How To Write Results Back After The Run

  1. Update .uai/progress.uai with completed work, remaining blockers, and next checks.
  2. Update .uai/decisions.uai when the run accepted or reversed a durable decision.
  3. Update AGENTS.md Agent History when project truth changed.
  4. Keep runtime traces, test output, pull requests, and deployment evidence linked or summarized without copying secrets or private data into the handoff.
  5. Archive or disposition active intake files through Agent File Handoff before unrelated broad work continues.

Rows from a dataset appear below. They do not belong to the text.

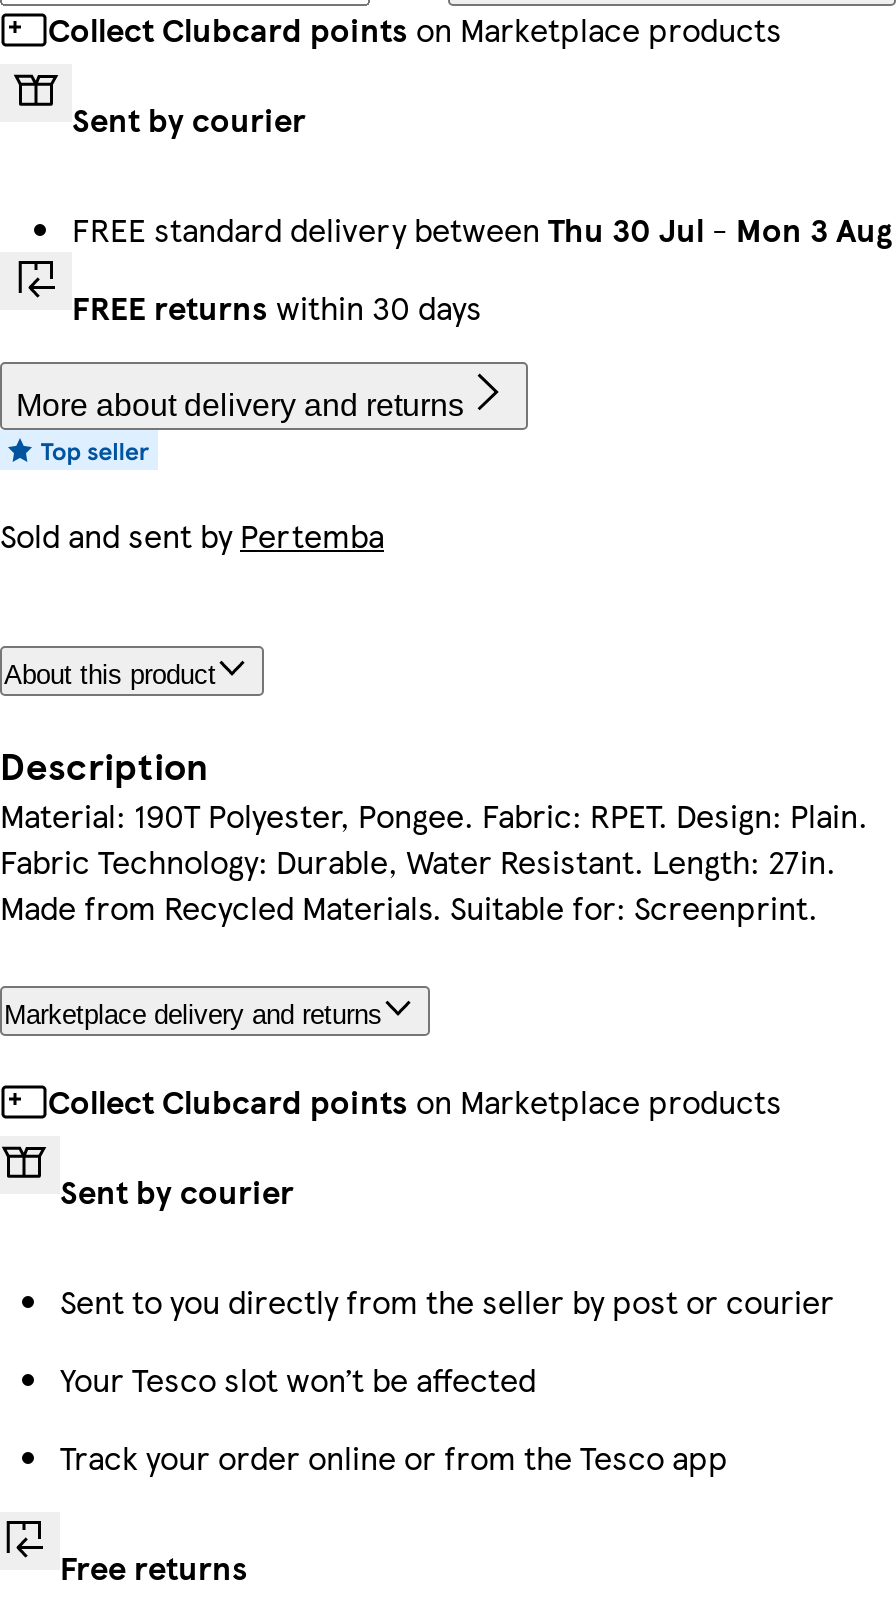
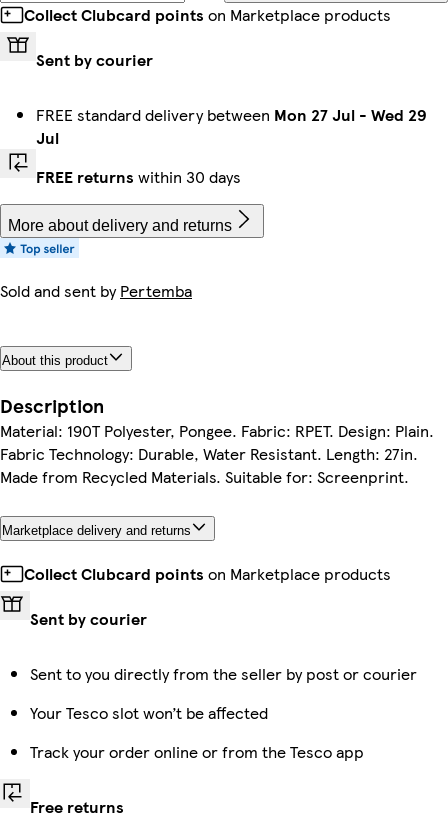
- FREE standard delivery between Thu 30 Jul - Mon 3 Aug
+ FREE standard delivery between Mon 27 Jul - Wed 29
+ Jul
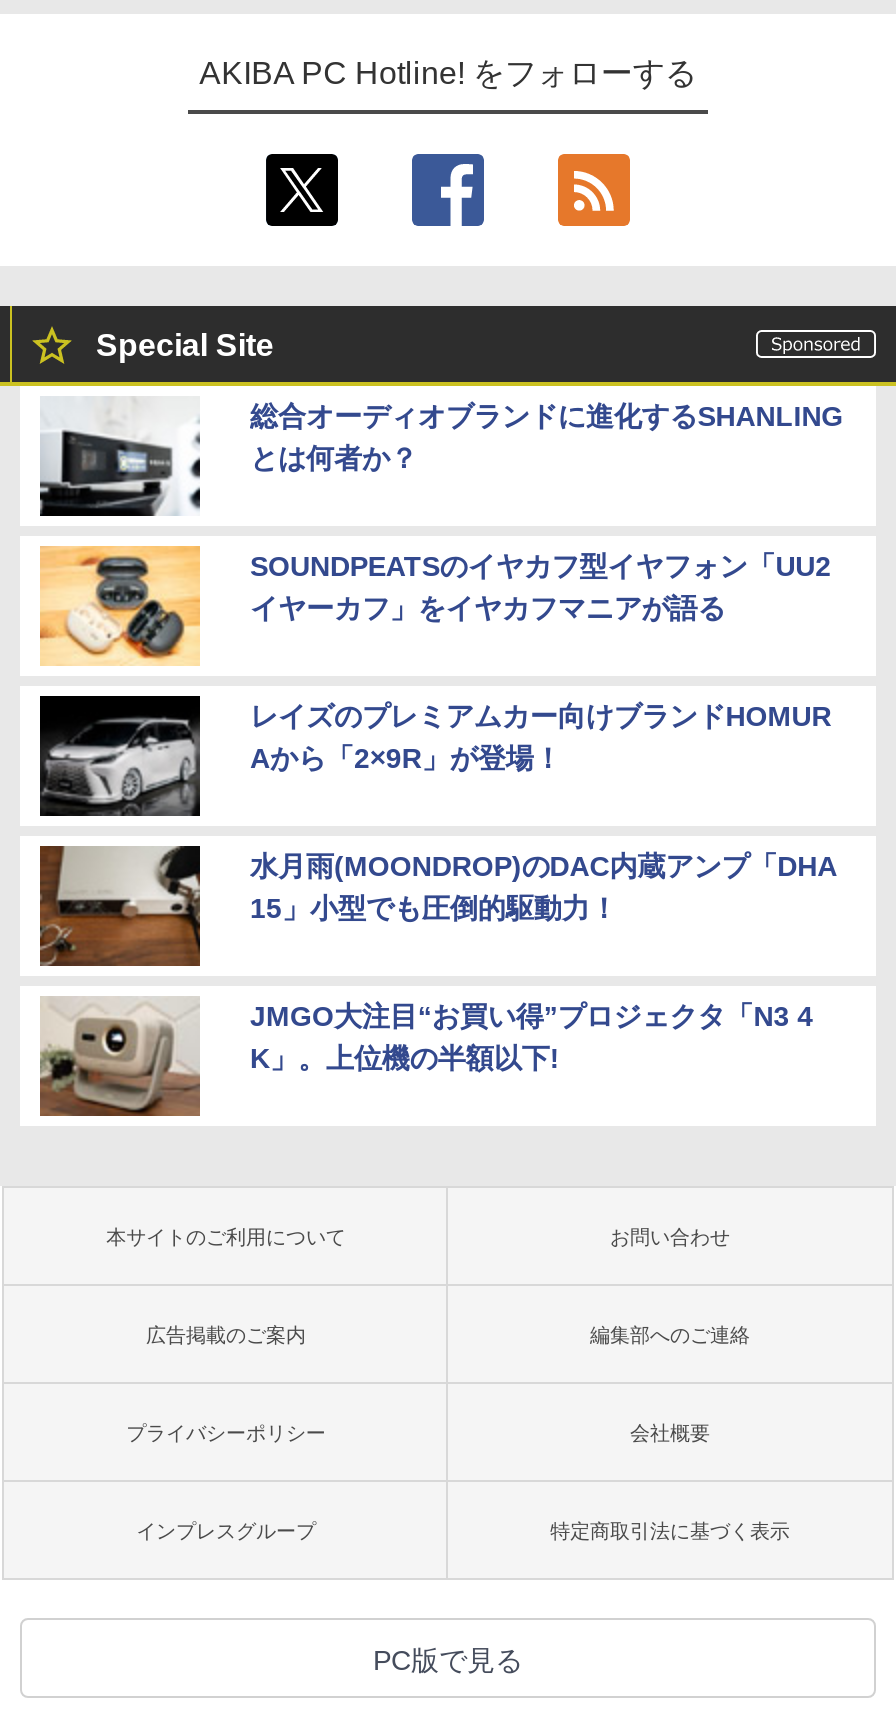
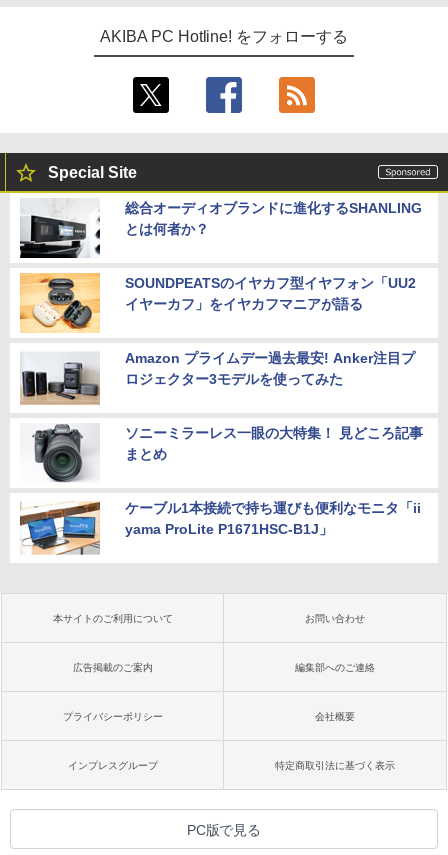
- [image]
- レイズのプレミアムカー向けブランドHOMUR
- Aから「2×9R」が登場！
+ [image]
+ Amazon プライムデー過去最安! Anker注目プ
+ ロジェクター3モデルを使ってみた

- [image]
- 水月雨(MOONDROP)のDAC内蔵アンプ「DHA
- 15」小型でも圧倒的駆動力！
+ [image]
+ ソニーミラーレス一眼の大特集！ 見どころ記事
+ まとめ

- [image]
- JMGO大注目“お買い得”プロジェクタ「N3 4
- K」。上位機の半額以下!
+ [image]
+ ケーブル1本接続で持ち運びも便利なモニタ「ii
+ yama ProLite P1671HSC-B1J」
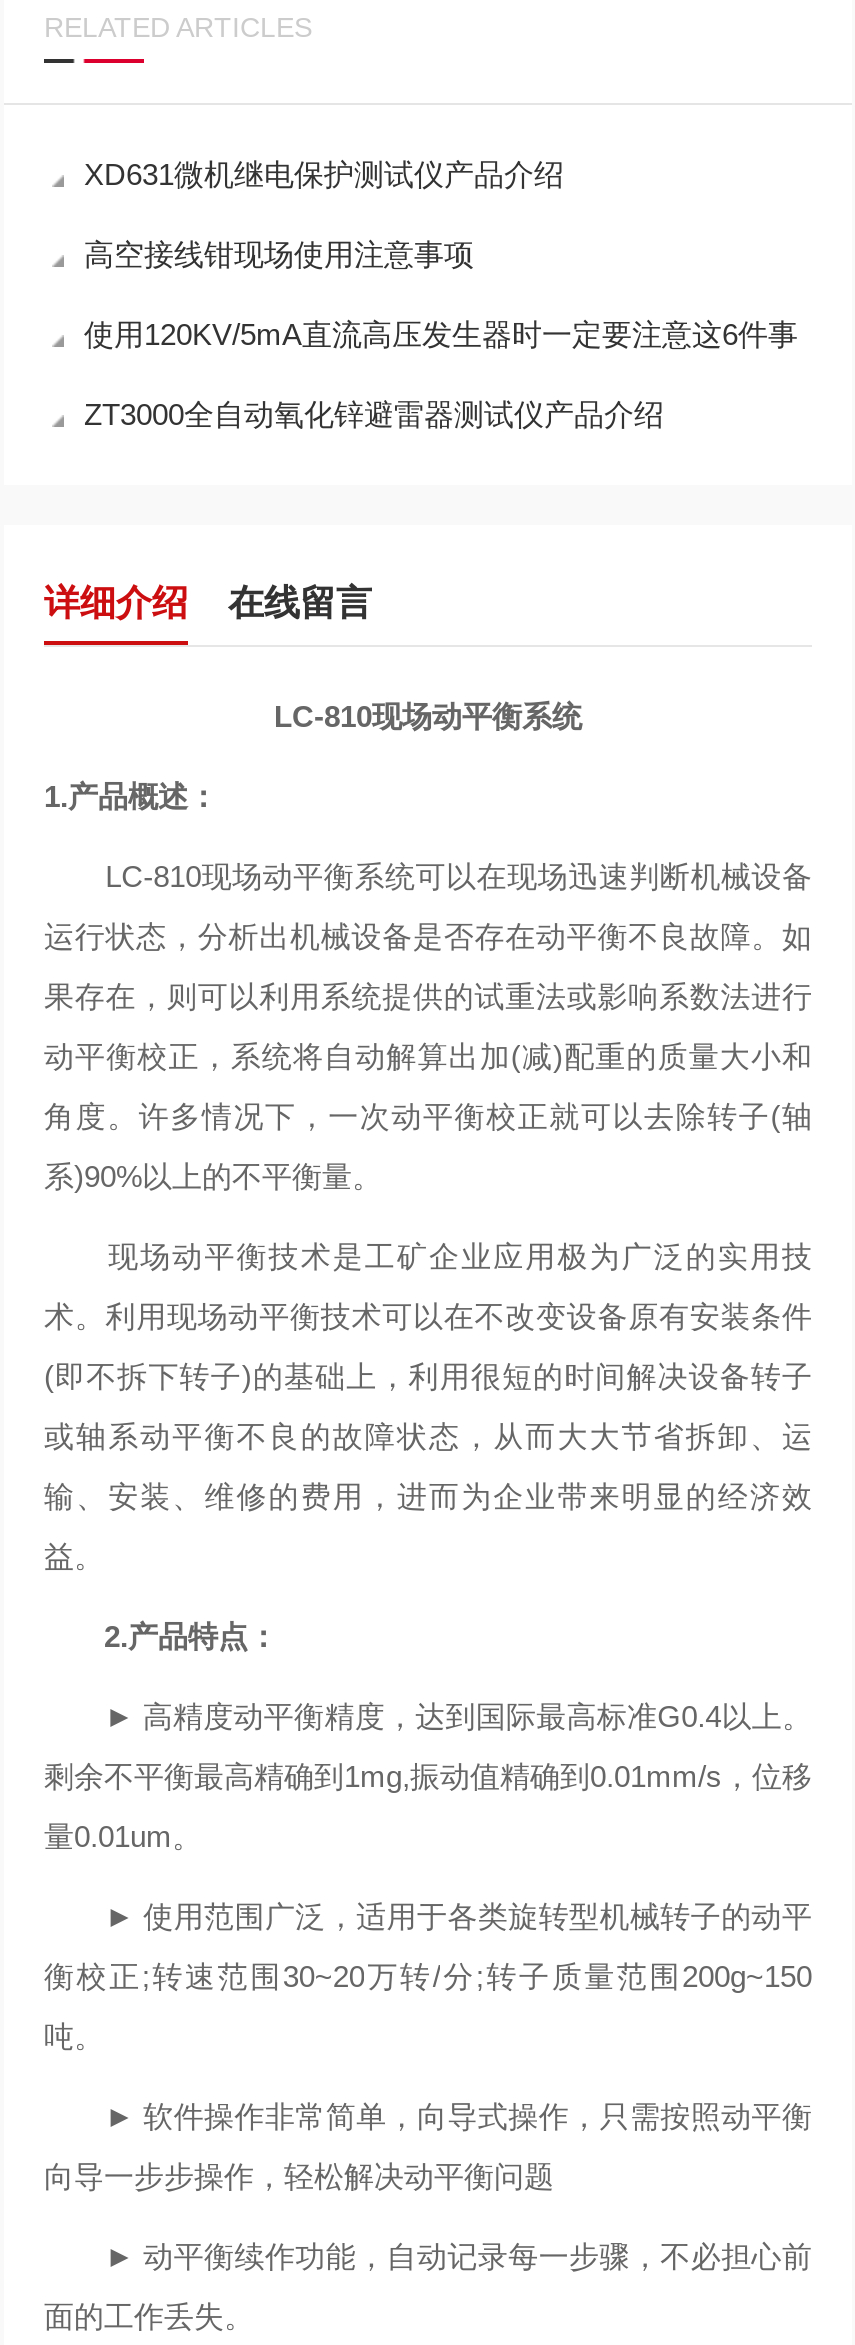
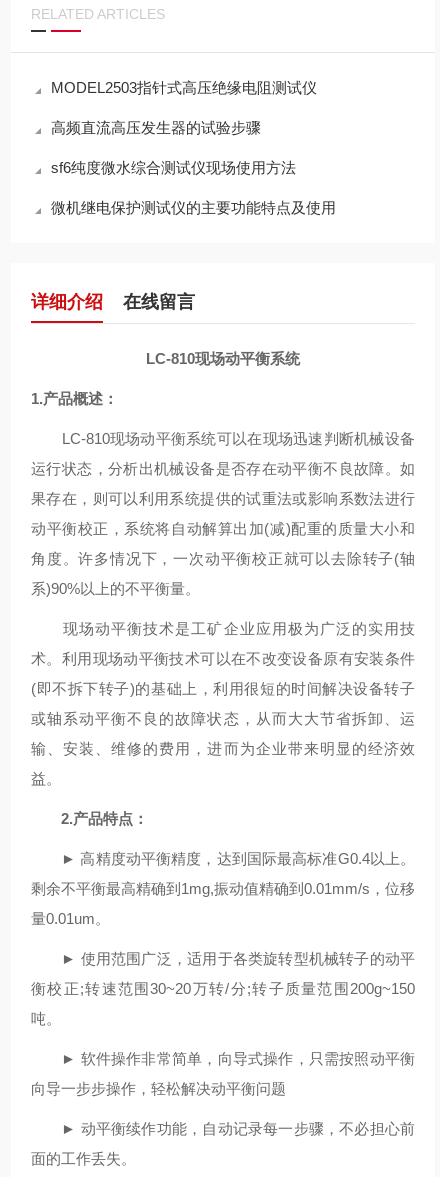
- XD631微机继电保护测试仪产品介绍
+ MODEL2503指针式高压绝缘电阻测试仪

- 高空接线钳现场使用注意事项
+ 高频直流高压发生器的试验步骤

- 使用120KV/5mA直流高压发生器时一定要注意这6件事
+ sf6纯度微水综合测试仪现场使用方法

- ZT3000全自动氧化锌避雷器测试仪产品介绍
+ 微机继电保护测试仪的主要功能特点及使用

What Not To Put In The Handoff

  • Secrets, credentials, private keys, tokens, connection strings, or hidden prompt instructions.
  • Raw customer, patient, employee, user, or third-party data unless a secure approved process exists.
  • Private legal analysis, sensitive security details, pricing strategy, or internal-only claims that should not travel with the repo.
  • Raw chat transcripts treated as source-of-truth memory.
  • Unreviewed generated summaries, old wiki pages, or runtime traces promoted as governing truth without human review.
  • Executable payloads that a future agent might run without approval.

Human Approval Checklist

  • Does the agent need production access, deployment, cache/CDN changes, DNS changes, package publishing, or root discovery edits?
  • Does the task require destructive filesystem or Git operations?
  • Could the work expose secrets, credentials, customer data, third-party data, or private legal/security material?
  • Does the task require external fetches, parent-directory reads, generated includes, or executable dropped files?
  • Would the result make current support claims about hosted import, automatic repository writes, automatic sync, SDK, CLI, certification, endorsement, or official OpenAI adapter support?
  • Are the targeted checks, intentionally skipped checks, and evidence path clear enough for a reviewer?

Simple Workflow

Code example
Project Handoff files -> OpenAI or other agent runtime -> traces, checks, PRs -> updated Project Handoff files

OpenAI Docs To Pair With This Guide

Plain-Language Summary

OpenAI is good at running agents, calling tools, tracking sessions, asking for approvals, and producing traces. Project Handoff is different. It tells any agent: here is the project, here is what matters, here is what changed, here are the rules, here are the decisions already made, here is what you must verify, and here is what you are not allowed to do without a human.

Agent runtimes execute. Project Handoff remembers.